- _WORK ORDER_
Search the records for "website". Copy every line where it appears.

[Items listed in a dataset]

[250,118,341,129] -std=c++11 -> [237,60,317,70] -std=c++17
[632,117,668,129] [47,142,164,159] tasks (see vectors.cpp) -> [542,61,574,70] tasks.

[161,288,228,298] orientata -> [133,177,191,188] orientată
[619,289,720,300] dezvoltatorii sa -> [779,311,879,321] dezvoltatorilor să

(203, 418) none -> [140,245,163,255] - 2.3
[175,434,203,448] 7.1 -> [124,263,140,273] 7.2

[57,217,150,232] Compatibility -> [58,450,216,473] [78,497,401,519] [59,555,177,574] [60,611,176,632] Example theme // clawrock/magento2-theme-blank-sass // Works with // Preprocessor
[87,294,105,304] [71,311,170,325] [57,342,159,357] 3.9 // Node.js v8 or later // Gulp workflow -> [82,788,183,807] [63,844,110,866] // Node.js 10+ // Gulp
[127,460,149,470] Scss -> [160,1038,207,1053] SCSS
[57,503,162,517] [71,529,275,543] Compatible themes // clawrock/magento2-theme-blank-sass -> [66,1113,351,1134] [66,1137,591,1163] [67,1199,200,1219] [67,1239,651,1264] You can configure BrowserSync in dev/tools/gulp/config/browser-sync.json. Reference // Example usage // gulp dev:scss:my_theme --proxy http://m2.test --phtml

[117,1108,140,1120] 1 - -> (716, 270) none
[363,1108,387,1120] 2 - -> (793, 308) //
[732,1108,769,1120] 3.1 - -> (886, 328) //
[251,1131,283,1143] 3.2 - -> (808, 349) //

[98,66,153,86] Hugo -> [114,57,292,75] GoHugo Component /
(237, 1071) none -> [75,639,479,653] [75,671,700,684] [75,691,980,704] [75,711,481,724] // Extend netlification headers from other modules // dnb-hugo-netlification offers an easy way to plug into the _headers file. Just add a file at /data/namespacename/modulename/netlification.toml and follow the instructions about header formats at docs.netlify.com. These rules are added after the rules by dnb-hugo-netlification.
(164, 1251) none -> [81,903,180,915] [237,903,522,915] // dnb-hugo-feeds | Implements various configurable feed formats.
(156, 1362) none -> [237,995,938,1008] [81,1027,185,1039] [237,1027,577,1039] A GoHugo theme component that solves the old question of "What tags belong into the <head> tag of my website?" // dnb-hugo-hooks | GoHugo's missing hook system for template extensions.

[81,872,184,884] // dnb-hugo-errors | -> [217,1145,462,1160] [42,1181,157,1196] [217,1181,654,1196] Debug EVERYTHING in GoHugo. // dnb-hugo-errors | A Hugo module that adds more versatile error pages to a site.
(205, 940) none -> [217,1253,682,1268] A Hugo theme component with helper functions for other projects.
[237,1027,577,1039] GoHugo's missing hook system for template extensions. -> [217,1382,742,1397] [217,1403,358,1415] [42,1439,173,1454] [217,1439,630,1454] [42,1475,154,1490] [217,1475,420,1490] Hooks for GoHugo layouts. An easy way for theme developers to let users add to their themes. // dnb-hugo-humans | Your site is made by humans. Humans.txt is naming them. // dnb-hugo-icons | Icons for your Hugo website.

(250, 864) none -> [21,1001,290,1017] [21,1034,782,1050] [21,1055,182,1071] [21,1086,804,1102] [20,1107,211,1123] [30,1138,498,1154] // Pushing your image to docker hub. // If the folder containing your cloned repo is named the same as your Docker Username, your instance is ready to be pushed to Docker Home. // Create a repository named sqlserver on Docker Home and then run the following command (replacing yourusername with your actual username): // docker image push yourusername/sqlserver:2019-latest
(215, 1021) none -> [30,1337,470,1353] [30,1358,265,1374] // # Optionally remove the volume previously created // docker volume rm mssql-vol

- _OUTPUT OF THE EXERCISE_
(156, 1362) none -> [237,995,938,1008] [81,1027,185,1039] [237,1027,577,1039] A GoHugo theme component that solves the old question of "What tags belong into the <head> tag of my website?" // dnb-hugo-hooks | GoHugo's missing hook system for template extensions.
[237,1027,577,1039] GoHugo's missing hook system for template extensions. -> [217,1382,742,1397] [217,1403,358,1415] [42,1439,173,1454] [217,1439,630,1454] [42,1475,154,1490] [217,1475,420,1490] Hooks for GoHugo layouts. An easy way for theme developers to let users add to their themes. // dnb-hugo-humans | Your site is made by humans. Humans.txt is naming them. // dnb-hugo-icons | Icons for your Hugo website.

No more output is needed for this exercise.